Welche Gase in welchen Konzentrationen unterschiedliche Kulturpflanzen und
ihre winzigen Lebenspartner bilden, untersucht Kolb mit seinem Team unter
anderem mithilfe von zylinderförmigen Behältern, sogenannten Inkubationskammern,
die im hauseigenen Gewächshaus des Leibniz-Zentrums für Agrarlandschaftsforschung
(ZALF) e. V. stehen. In diesen luftdicht verschließbaren
Röhren, in denen einzelne Pflanzen unter kontrollierten Bedingungen wachsen,
können Gase gezielt zu- und abgeführt werden. So lässt sich genau analysieren,
welche Emissionen zum Beispiel während des Wachstums entstehen.

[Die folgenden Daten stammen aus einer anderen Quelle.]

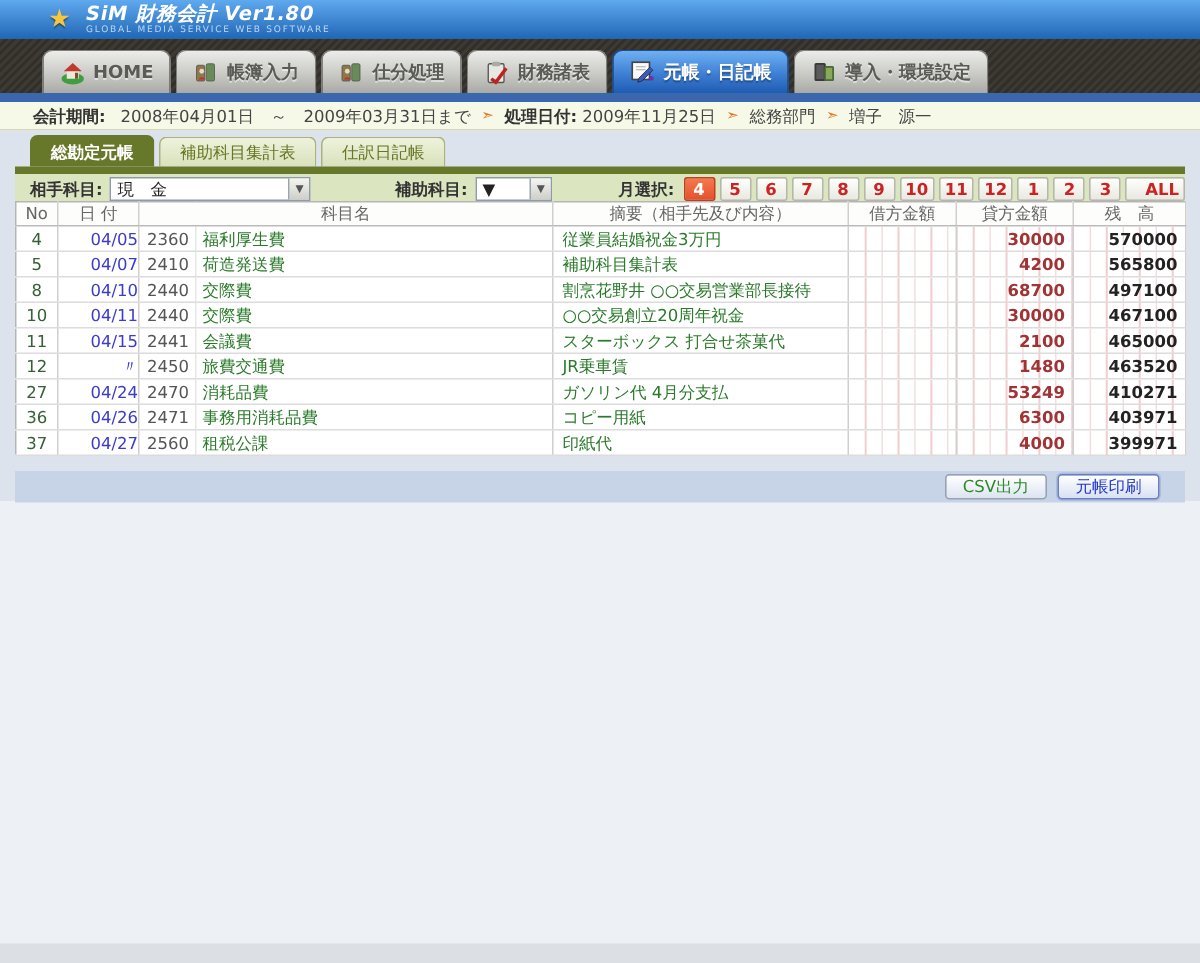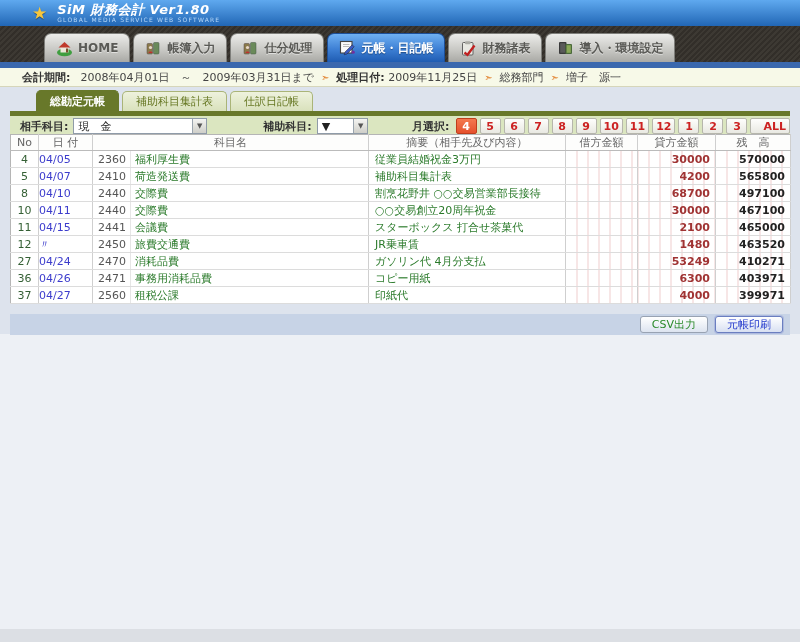--- a/index.html
+++ b/index.html
@@ -18,7 +18,7 @@
   
   .tabbar { position:absolute; top:26px; left:0; width:800px; height:36px;
     background:repeating-linear-gradient(135deg,#3d3933 0 2px,#322e29 2px 4px); }
-  .tabs { position:absolute; bottom:0; left:44px; display:flex; align-items:flex-end; gap:3px; }
+  .tabs { position:absolute; bottom:0; left:28px; display:flex; align-items:flex-end; gap:3px; }
   .tab { height:29px; padding:0 11px; border-radius:7px 7px 0 0; display:flex; align-items:center; gap:5px;
     background:linear-gradient(#ececea 0%,#c9c9c5 55%,#a9a9a5 100%);
     border:1px solid #7e7e7a; border-bottom:none; cursor:pointer; }

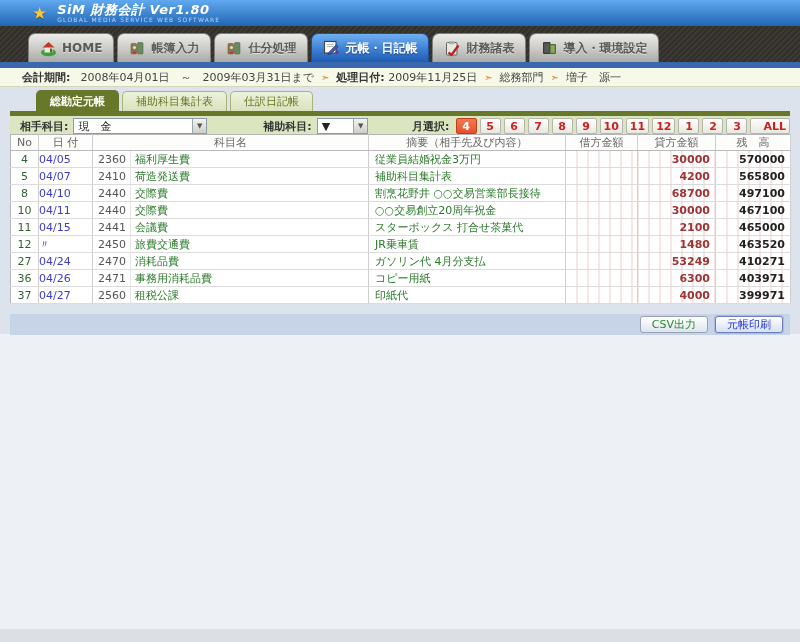--- a/index.html
+++ b/index.html
@@ -127,6 +127,16 @@
         </span>
         <span class="tablabel">仕分処理</span>
       </div>
+      <div class="tab">
+        <span class="tabicon">
+          <svg viewBox="0 0 17 17">
+            <rect x="2.5" y="2.5" width="10.5" height="12.5" rx="1" fill="#e8e8e2" stroke="#555" stroke-width=".9"></rect>
+            <rect x="5" y="1.2" width="5.5" height="3" rx="1" fill="#aaaaa4"></rect>
+            <path d="M4.5 12.5 7.5 14.8l7-9.3" stroke="#c02020" stroke-width="2.3" fill="none"></path>
+          </svg>
+        </span>
+        <span class="tablabel">財務諸表</span>
+      </div>
       <div class="tab active">
         <span class="tabicon">
           <svg viewBox="0 0 17 17">
@@ -137,16 +147,6 @@
           </svg>
         </span>
         <span class="tablabel">元帳・日記帳</span>
-      </div>
-      <div class="tab">
-        <span class="tabicon">
-          <svg viewBox="0 0 17 17">
-            <rect x="2.5" y="2.5" width="10.5" height="12.5" rx="1" fill="#e8e8e2" stroke="#555" stroke-width=".9"></rect>
-            <rect x="5" y="1.2" width="5.5" height="3" rx="1" fill="#aaaaa4"></rect>
-            <path d="M4.5 12.5 7.5 14.8l7-9.3" stroke="#c02020" stroke-width="2.3" fill="none"></path>
-          </svg>
-        </span>
-        <span class="tablabel">財務諸表</span>
       </div>
       <div class="tab">
         <span class="tabicon">

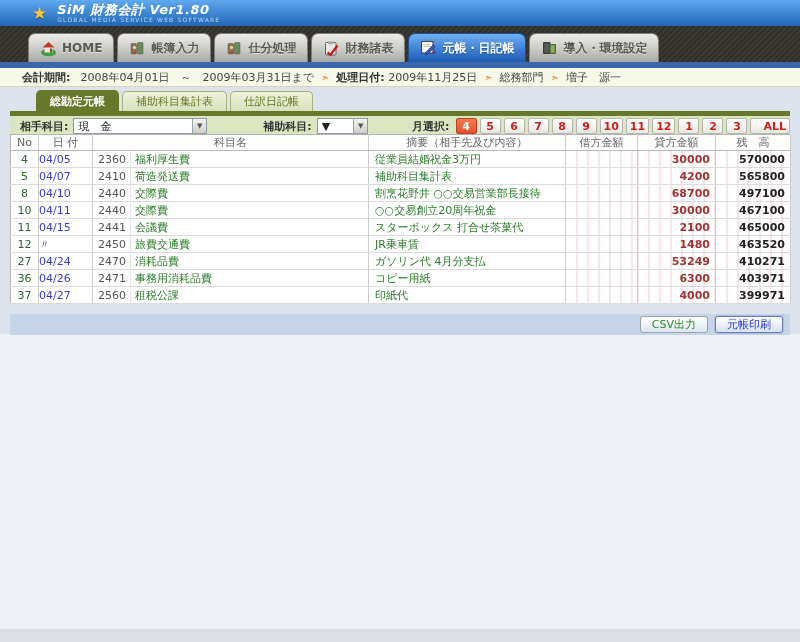--- a/index.html
+++ b/index.html
@@ -38,7 +38,7 @@
   .content { position:absolute; top:87px; left:0; width:800px; height:247px; background:#dde3ed; }
   .bottomstrip { position:absolute; bottom:0; left:0; width:800px; height:13px; background:#dcdfe4; }
   
-  .subtabs { position:absolute; top:3px; left:36px; display:flex; align-items:flex-end; gap:3px; }
+  .subtabs { position:absolute; top:3px; left:20px; display:flex; align-items:flex-end; gap:3px; }
   .subtab { height:20px; padding:0 13px; border-radius:5px 5px 0 0; display:flex; align-items:center;
     background:linear-gradient(#eef2dd,#d9e1bc); border:1px solid #aab478; border-bottom:none;
     font-size:11px; color:#667722; cursor:pointer; white-space:nowrap; }

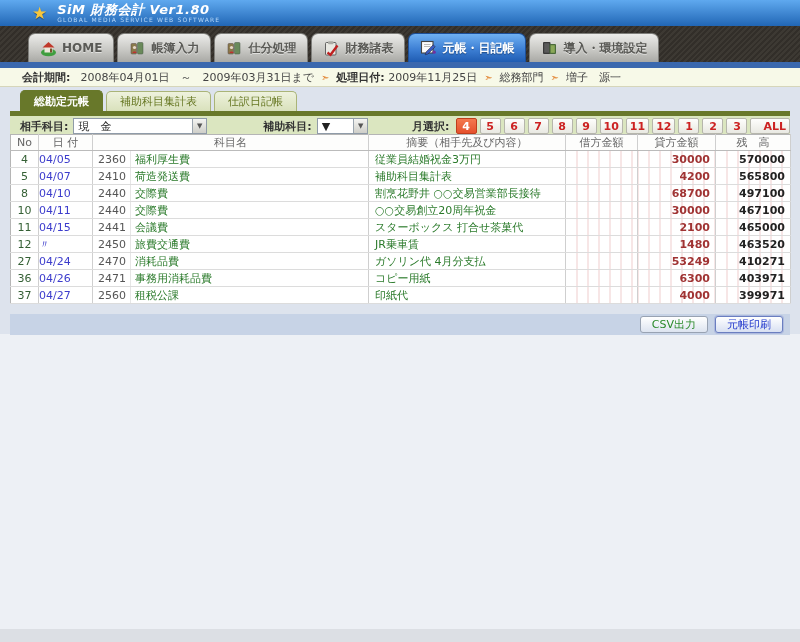--- a/index.html
+++ b/index.html
@@ -66,7 +66,7 @@
   table.ledger td { height:17px; font-size:11px; border-right:1px solid #cfcfcf; border-bottom:1px solid #dcdcdc;
     white-space:nowrap; overflow:hidden; }
   td.c-no { text-align:center; color:#356035; }
-  td.c-date { text-align:left; color:#3c3ccc; cursor:pointer; }
+  td.c-date { text-align:right; color:#3c3ccc; cursor:pointer; }
   td.c-code { text-align:right; color:#555; padding-right:4px; border-right:1px solid #e6e6e6 !important; }
   td.c-name { text-align:left; color:#2a7a2a; padding-left:4px; }
   td.c-sum { text-align:left; color:#2a7a2a; padding-left:6px; }

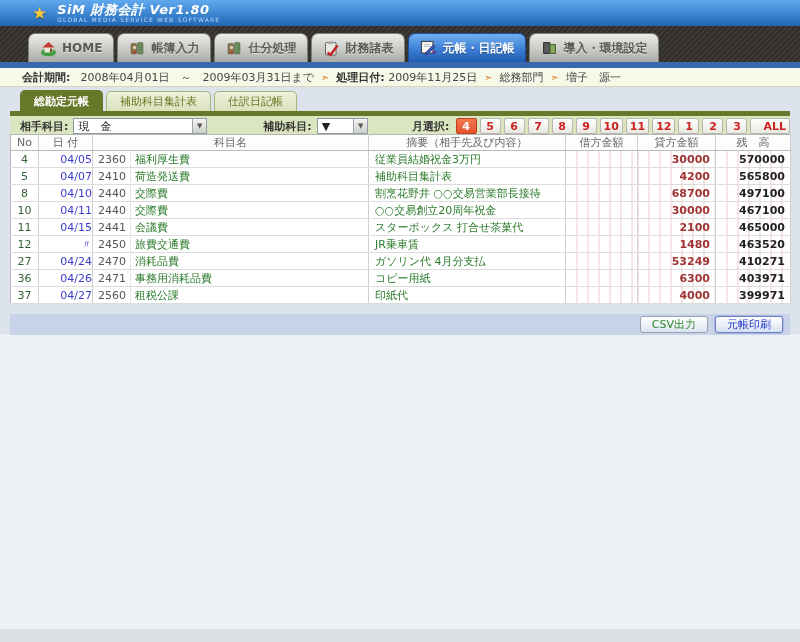--- a/index.html
+++ b/index.html
@@ -76,7 +76,7 @@
   td.c-bal { color:#222; font-weight:bold; }
   
   .footerbar { position:absolute; top:227px; left:10px; width:780px; height:21px; background:#c7d3e6;
-    display:flex; align-items:center; justify-content:flex-end; gap:7px; padding-right:7px; }
+    display:flex; align-items:center; justify-content:flex-end; gap:7px; padding-right:17px; }
   .fbtn { height:17px; padding:0 11px; border-radius:3px; font-size:11px; display:flex; align-items:center; cursor:pointer; }
   .fbtn.csv { color:#2a8a2a; border:1px solid #98a2b2; background:linear-gradient(#ffffff,#dde4f0); }
   .fbtn.print { color:#2238cc; border:1px solid #6a7ec0; background:linear-gradient(#ffffff,#d8e0f2); box-shadow:0 0 0 1px #aebade; }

Unterschätzte Partnerschaft
Um diese Beobachtungen auch in größerem Maßstab und für ganze Agrarökosysteme
durchzuführen, arbeiten die Forschenden im Freiland mit sogenannten
Gashauben. Die bis zu vier Meter hohen Konstrukte aus transparentem Plastik
stülpen sie über die Kulturpflanzen und messen die Gaskonzentrationen im
Inneren. So erhalten sie Daten über den gesamten Jahresverlauf und können
errechnen, in welcher Jahreszeit oder mit welchen Kulturpflanzen besonders
viele Treibhausgase wie Methan, Lachgas oder Kohlendioxid gebildet oder eben
verbraucht werden.
Kolb und sein Team wollen aber nicht nur messen, sondern auch
die biologischen Treiber dieser Prozesse verstehen – nämlich jene Systeme,
die er als »Symbiome« bezeichnet: die ökologische Einheit zwischen Pflanze und Mikroorganismen. Dabei stehen sie vor einer schier unfassbaren Vielfalt:
»In einem Gramm Boden sind locker 20.000 verschiedene Mikroorganismenarten
«, erklärt er. Bei deren Analyse hilft die Molekularbiologie: Aus Bodenund
Pflanzenproben bestimmen die Forschenden nicht nur, welche Arten
von Bakterien, Pilzen, Hefen und Pflanzen vorkommen. Mit ausgeklügelten
Methoden spüren sie in Laborversuchen auch auf, welche Organsimen welche
Gase nutzen oder bilden und ob Stress wie Hitze oder Trockenheit die Emissionsmuster
verändern.
»Zwischen Pflanzen und Mikroorganismen gibt es Interaktionen, die
wir völlig unterschätzen«, betont Kolb. Der Forschungsbedarf ist entsprechend
groß – zumal das empfindliche Gleichgewicht der Atmosphäre von diesen
Wechselwirkungen bestimmt wird. »Wir beeinflussen dieses System ständig,
ohne genau zu wissen, wie sich das auswirkt«, mahnt der Forscher. Seine Forschung
im »Kleinen« ist ein wichtiges Puzzleteil für die Lösung großer Fragen.
So wichtig sogar, dass noch in diesem Jahr am ZALF mit dem Bau des »Hauses
der Kulturbiomforschung« begonnen wird, um die Lebensgemeinschaften von
Kulturpflanzen und Mikroorganismen in Zukunft noch besser zu verstehen.